Exercise prompt: Below are records; count the lines that hold the string "none" and give only the count.

Extracted entries:
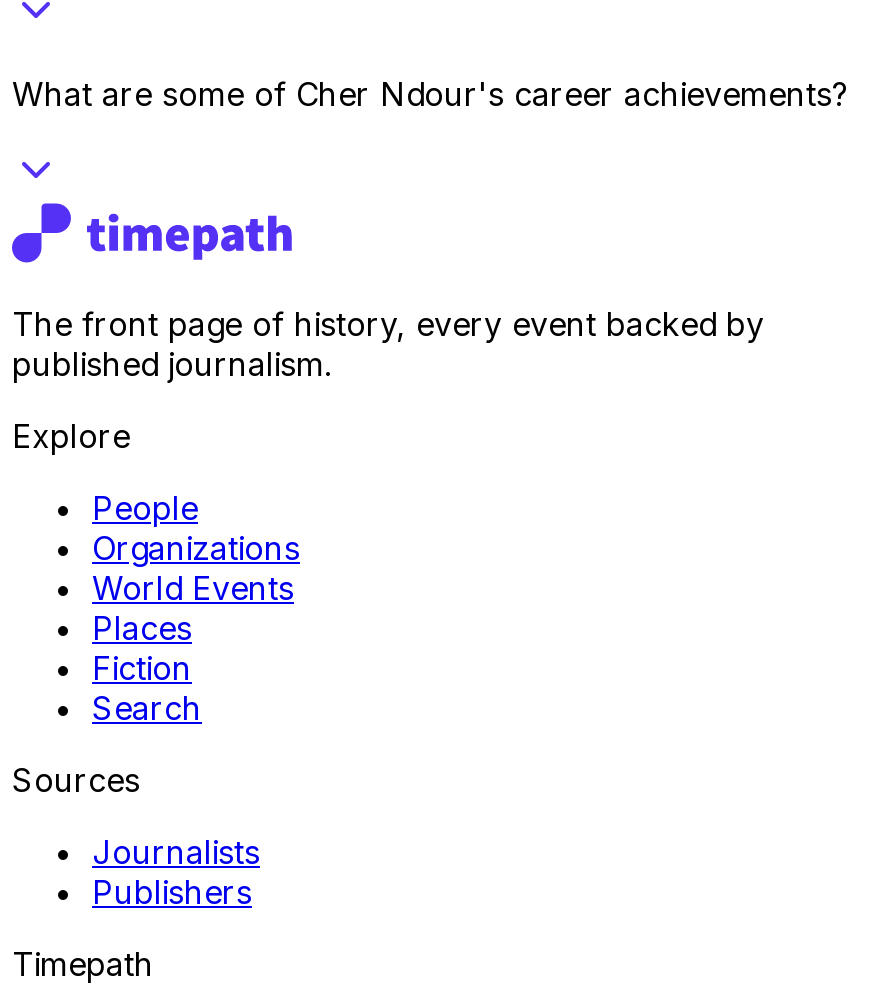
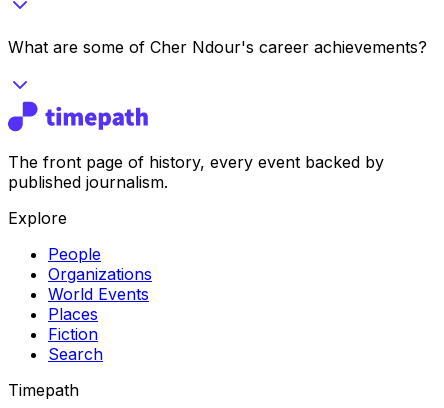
[12,759,260,911] Sources | Journalists | Publishers -> none

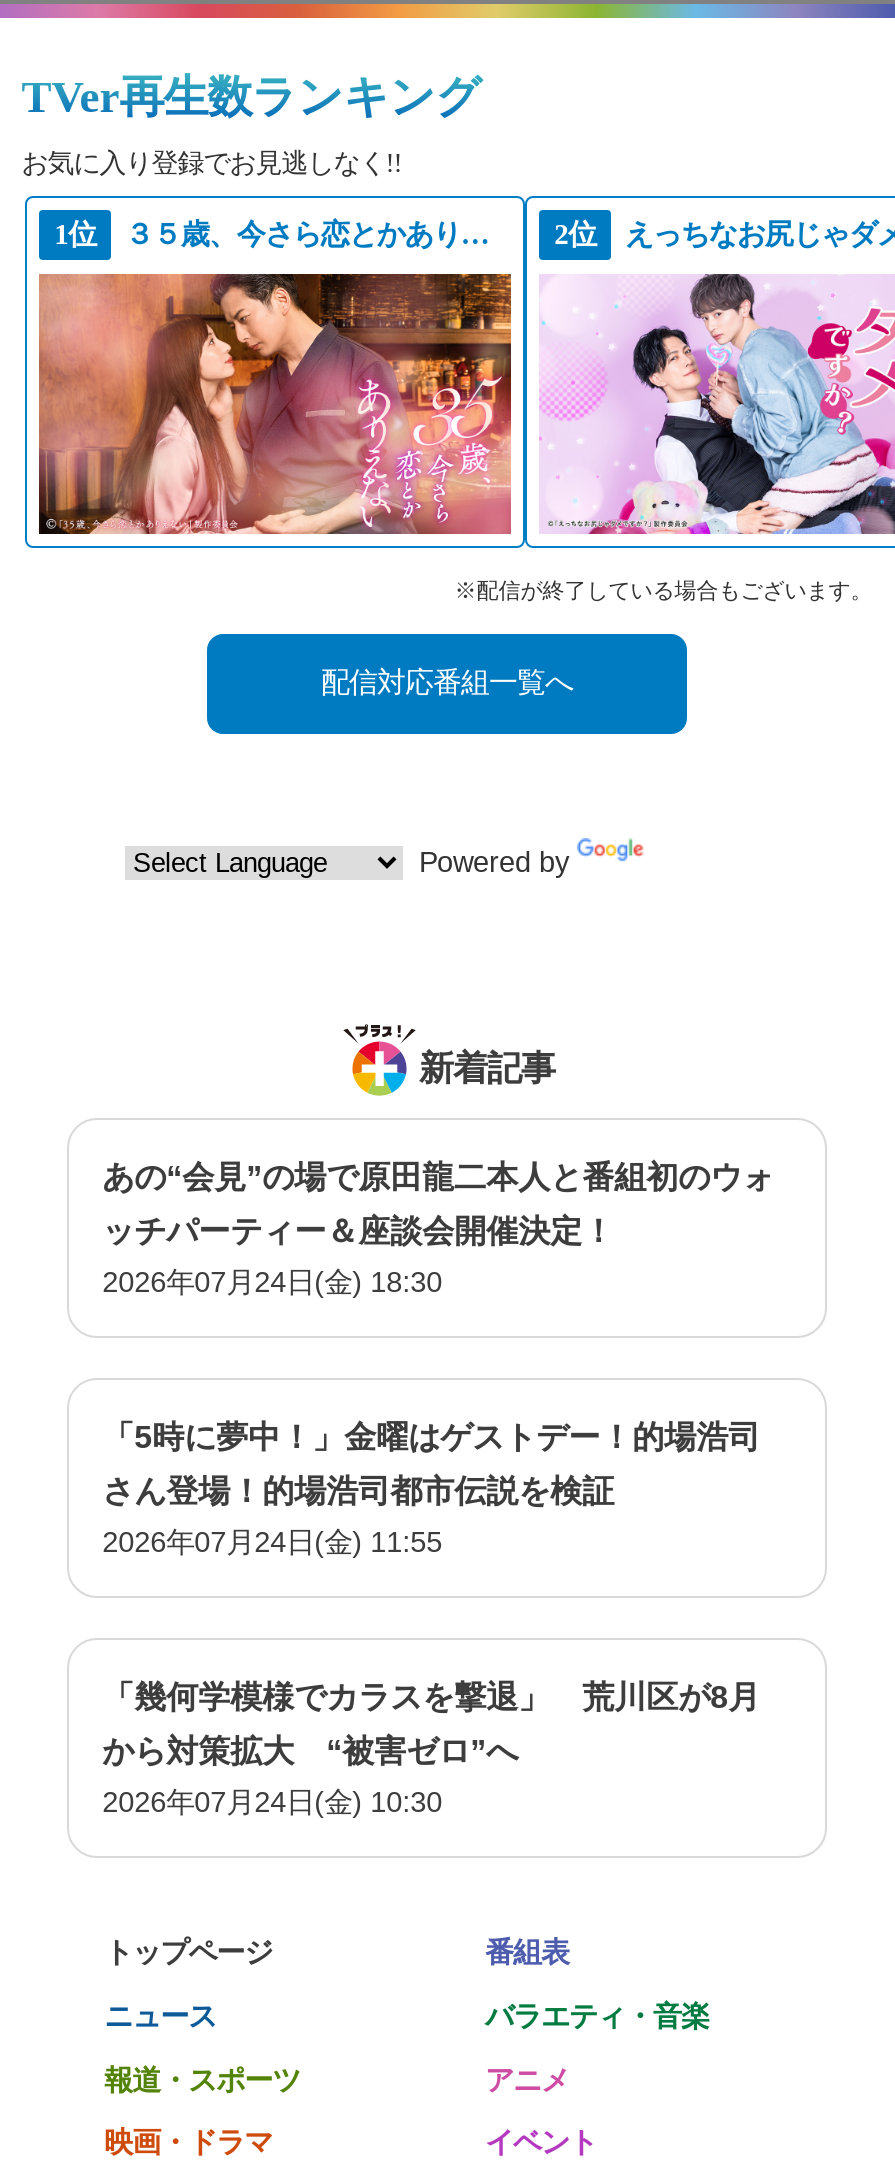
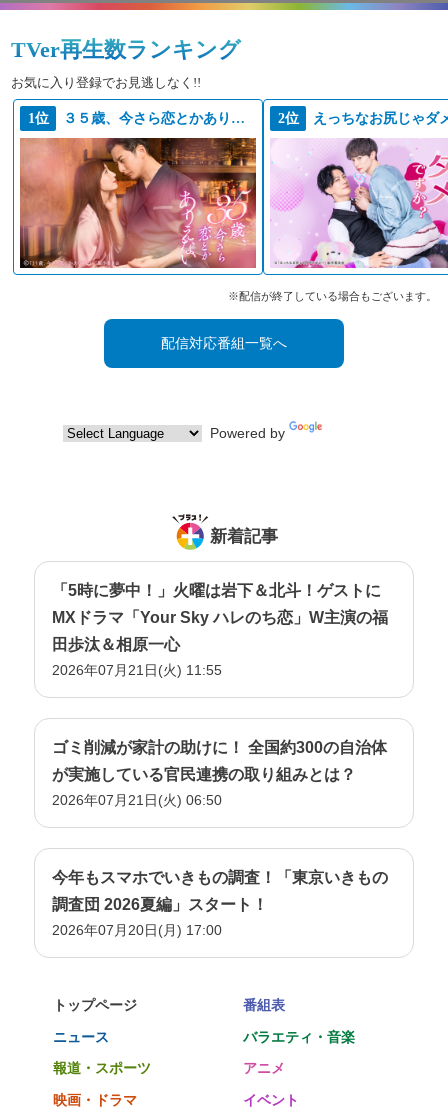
[102,1161,774,1299] あの“会見”の場で原田龍二本人と番組初のウォ | ッチパーティー＆座談会開催決定！ | 2026年07月24日(金) 18:30 -> [52,582,388,678] 「5時に夢中！」火曜は岩下＆北斗！ゲストに | MXドラマ「Your Sky ハレのち恋」W主演の福 | 田歩汰＆相原一心 | 2026年07月21日(火) 11:55
[102,1421,760,1559] 「5時に夢中！」金曜はゲストデー！的場浩司 | さん登場！的場浩司都市伝説を検証 | 2026年07月24日(金) 11:55 -> [52,739,387,808] ゴミ削減が家計の助けに！ 全国約300の自治体 | が実施している官民連携の取り組みとは？ | 2026年07月21日(火) 06:50
[102,1681,760,1819] 「幾何学模様でカラスを撃退」 荒川区が8月 | から対策拡大 “被害ゼロ”へ | 2026年07月24日(金) 10:30 -> [52,869,388,938] 今年もスマホでいきもの調査！「東京いきもの | 調査団 2026夏編」スタート！ | 2026年07月20日(月) 17:00

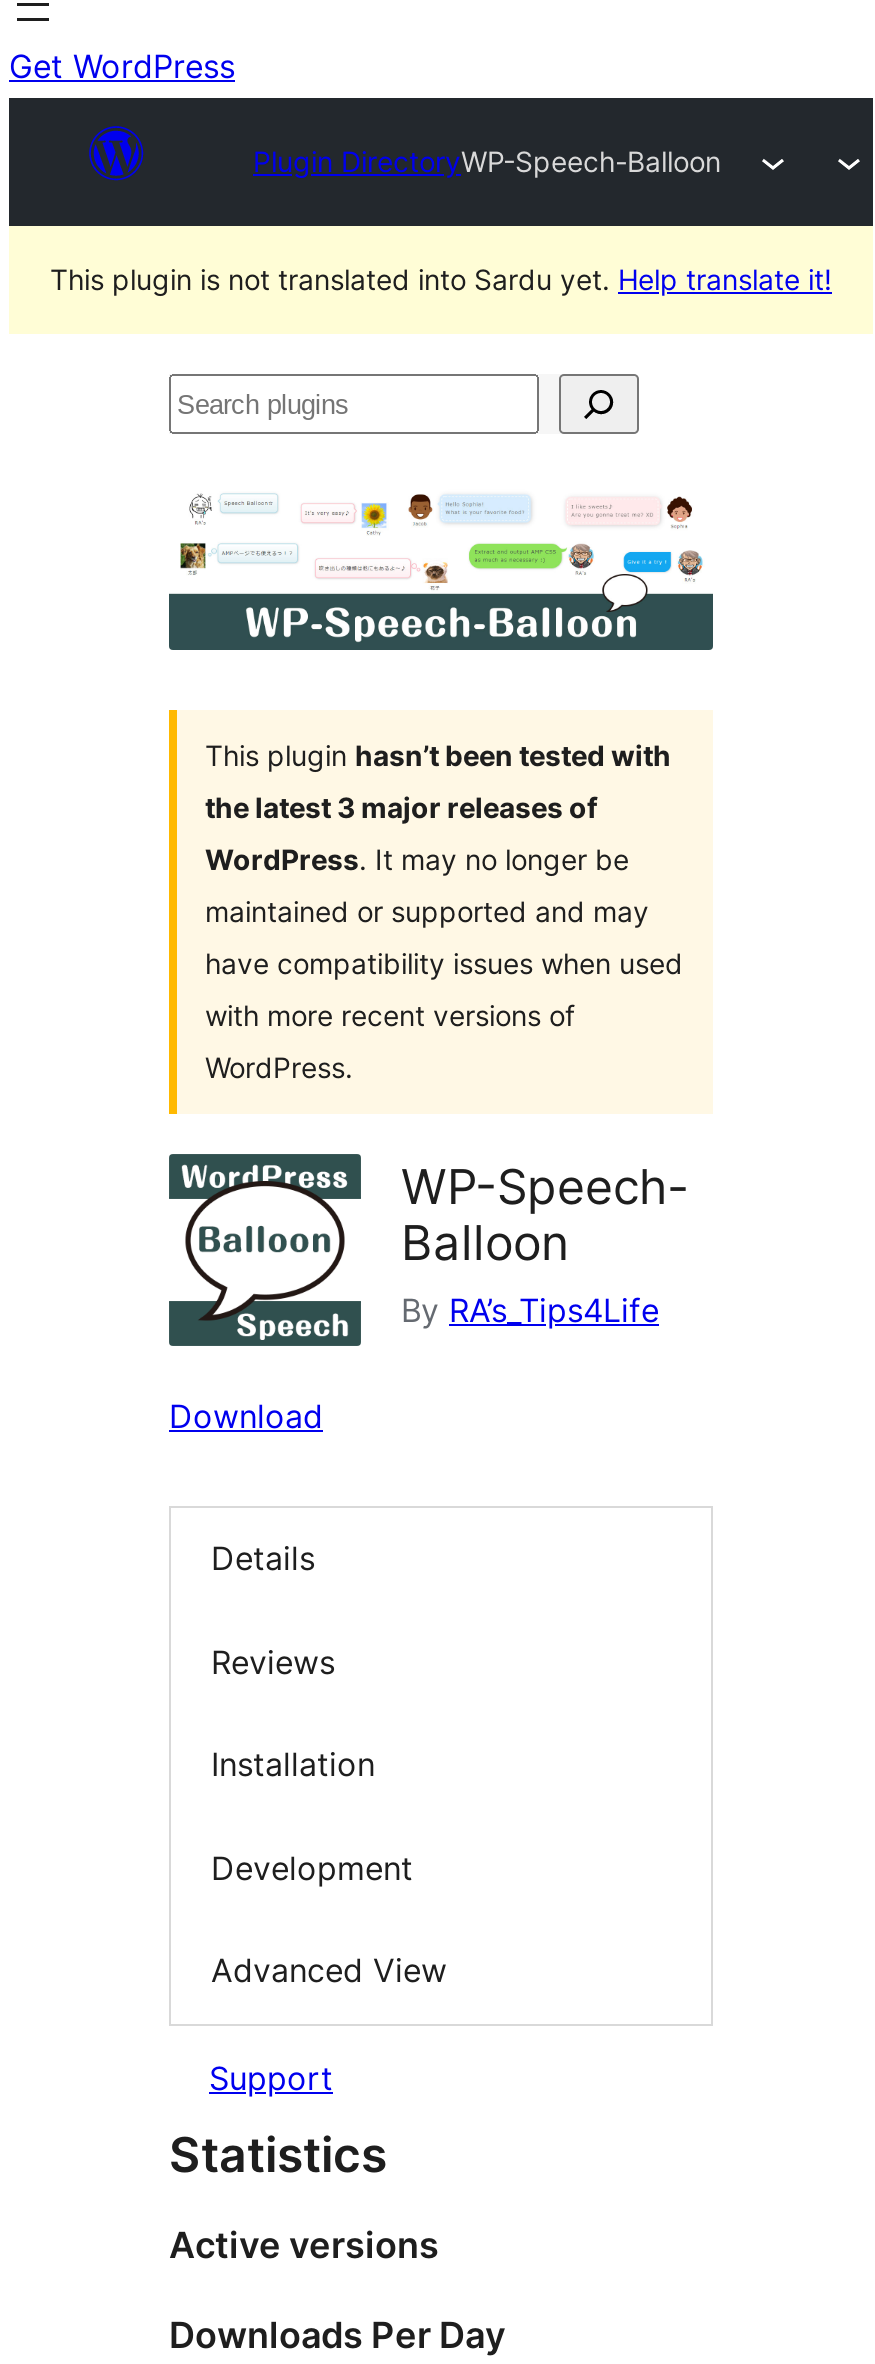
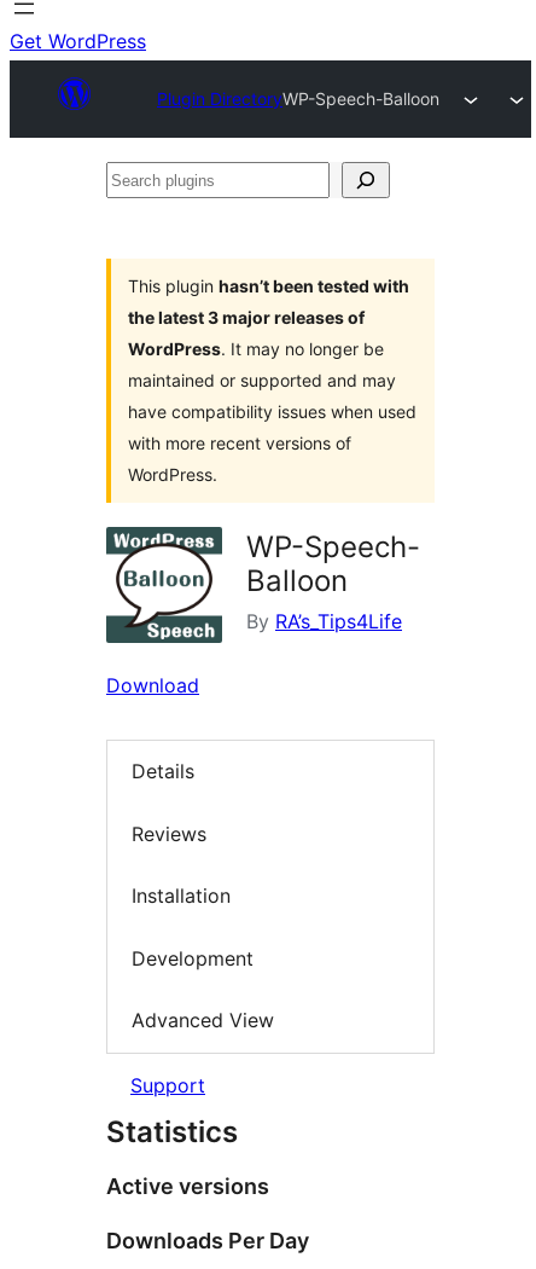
[50,262,832,296] This plugin is not translated into Sardu yet. Help translate it! -> none
[167,492,715,652] [image] -> none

Expected answer: 3